Por Estadão Conteúdo


O presidente da Câmara, Rodrigo Maia (DEM-RJ), disse que o ideal é que a reforma administrativa do governo siga o rito tradicional na Casa, passando pela Comissão de Constituição e Justiça (CCJ).

"Tem de ir pra CCJ ou tem de fazer um acordo para que a gente construa uma comissão especial em que o prazo da CCJ seja respeitado. Mas acho que o ideal, já que na próxima semana a gente vai ter apenas uma sessão por causa do prazo das convenções, é que a gente possa tentar aprovar na próxima quarta-feira o projeto de resolução que autoriza a recriação da CCJ", disse Maia.

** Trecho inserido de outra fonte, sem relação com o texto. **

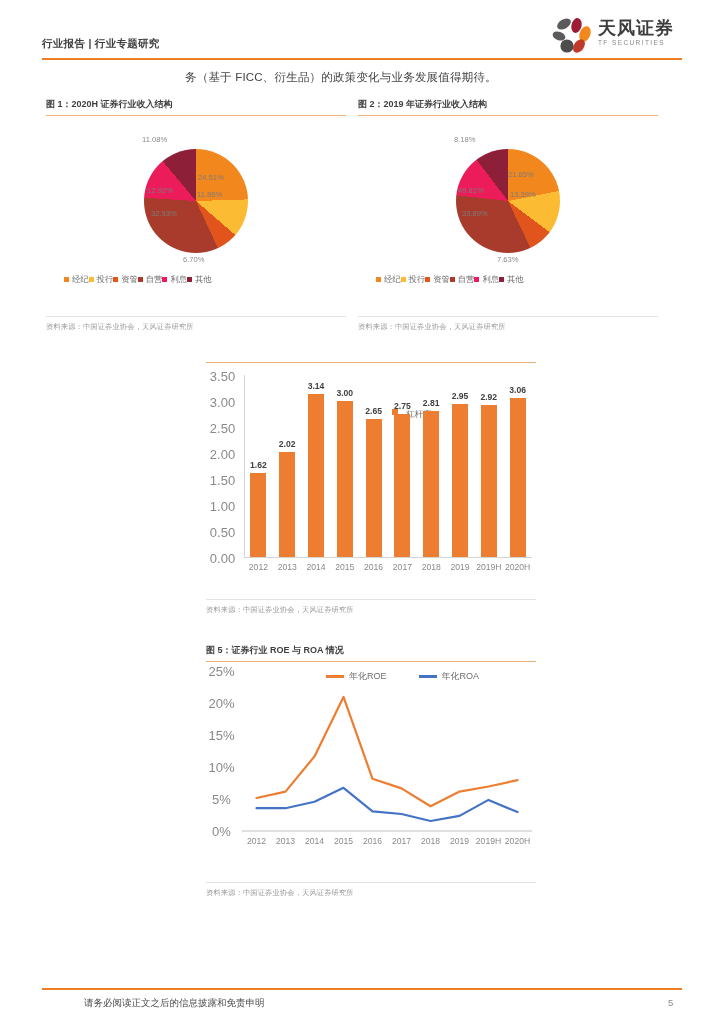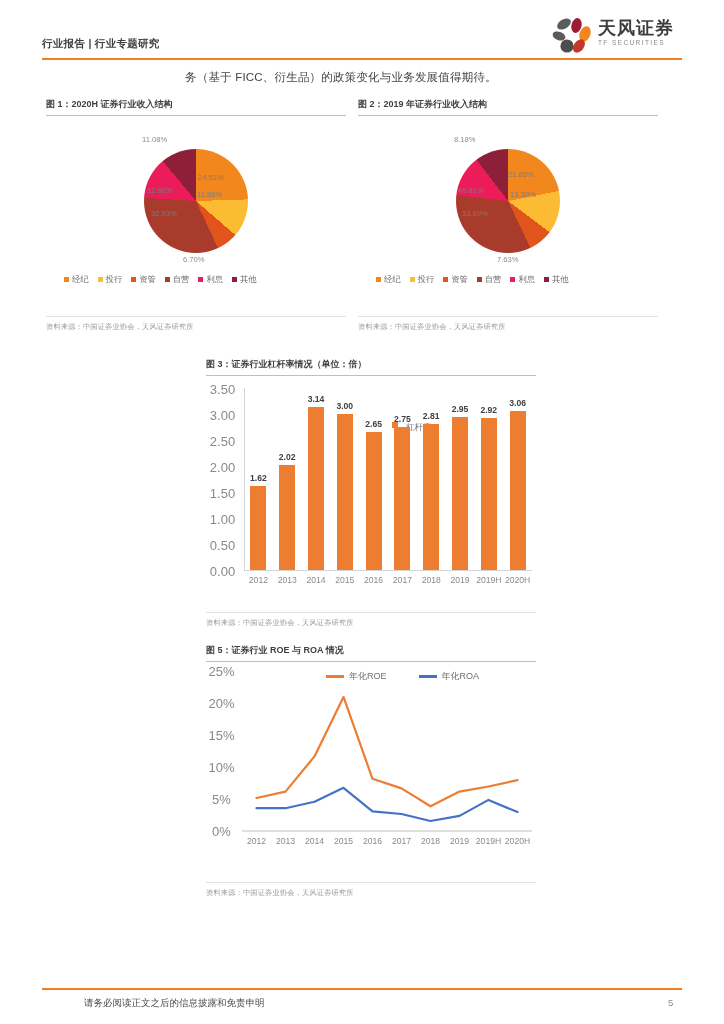--- a/index.html
+++ b/index.html
@@ -36,7 +36,7 @@
   .pie{position:absolute;border-radius:50%;}
   .pie-lab{position:absolute;font-size:7.6px;color:#8b8b8b;white-space:nowrap;}
   .pie-lab.inside{color:#7c7c7c;}
-  .legend{position:absolute;display:flex;gap:9px;align-items:center;}
+  .legend{position:absolute;display:flex;align-items:center;}
   .lg{display:flex;align-items:center;gap:3px;font-size:8.3px;color:#6e6e6e;white-space:nowrap;}
   .lg i{width:5px;height:5px;display:inline-block;}
 

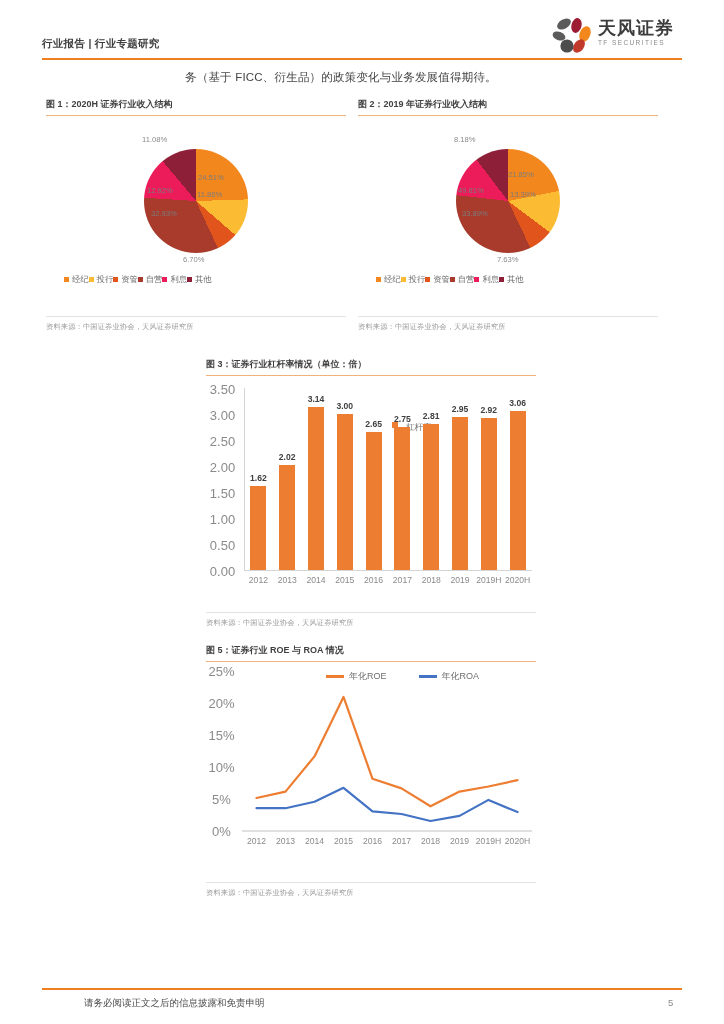--- a/index.html
+++ b/index.html
@@ -194,7 +194,6 @@
   </div>
 
   <div class="fig" style="left:206px;top:358px;width:330px;">
-    <div class="fig-title">图 3：证券行业杠杆率情况（单位：倍）</div>
     <div class="fig-rule"></div>
 
     <div class="chart" id="bar-chart" style="height:222px;">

O Broadcast, sistema de notícias em tempo real do Grupo Estado, mostrou mais cedo que a proposta de reforma administrativa que será enviada pelo governo pode começar a ser discutida diretamente na comissão especial. Essa é uma maneira de acelerar sua tramitação.

Uma proposta de mudança constitucional passa primeiro pela Comissão de Constituição e Justiça (CCJ), que tem um prazo de até dez sessões para dar um veredicto sobre se o texto está de acordo com a Constituição.

Maia ponderou que, se não for possível, talvez seja feito um acordo. "(O acordo seria) Com os partidos, de esquerda, claro, que certamente ficarão contra a proposta, para que o prazo da CCJ seja respeitado na criação da comissão especial. O ideal é que a gente cumpra o trâmite normal, porque é uma reforma que gera polêmica, que pode gerar judicialização", disse.

A CCJ para voltar a funcionar precisará de uma nova eleição e há uma disputa entre os partidos pelo posto. "O acordo da CCJ para esse ano não é o PSL. O MDB pode ficar com uma das três comissões, pode fazer parte do acordo. Mas o acordo envolve todos os blocos da Câmara e, principalmente, os blocos que me apoiaram e isso quando ela for instalada nós vamos tratar", disse Maia.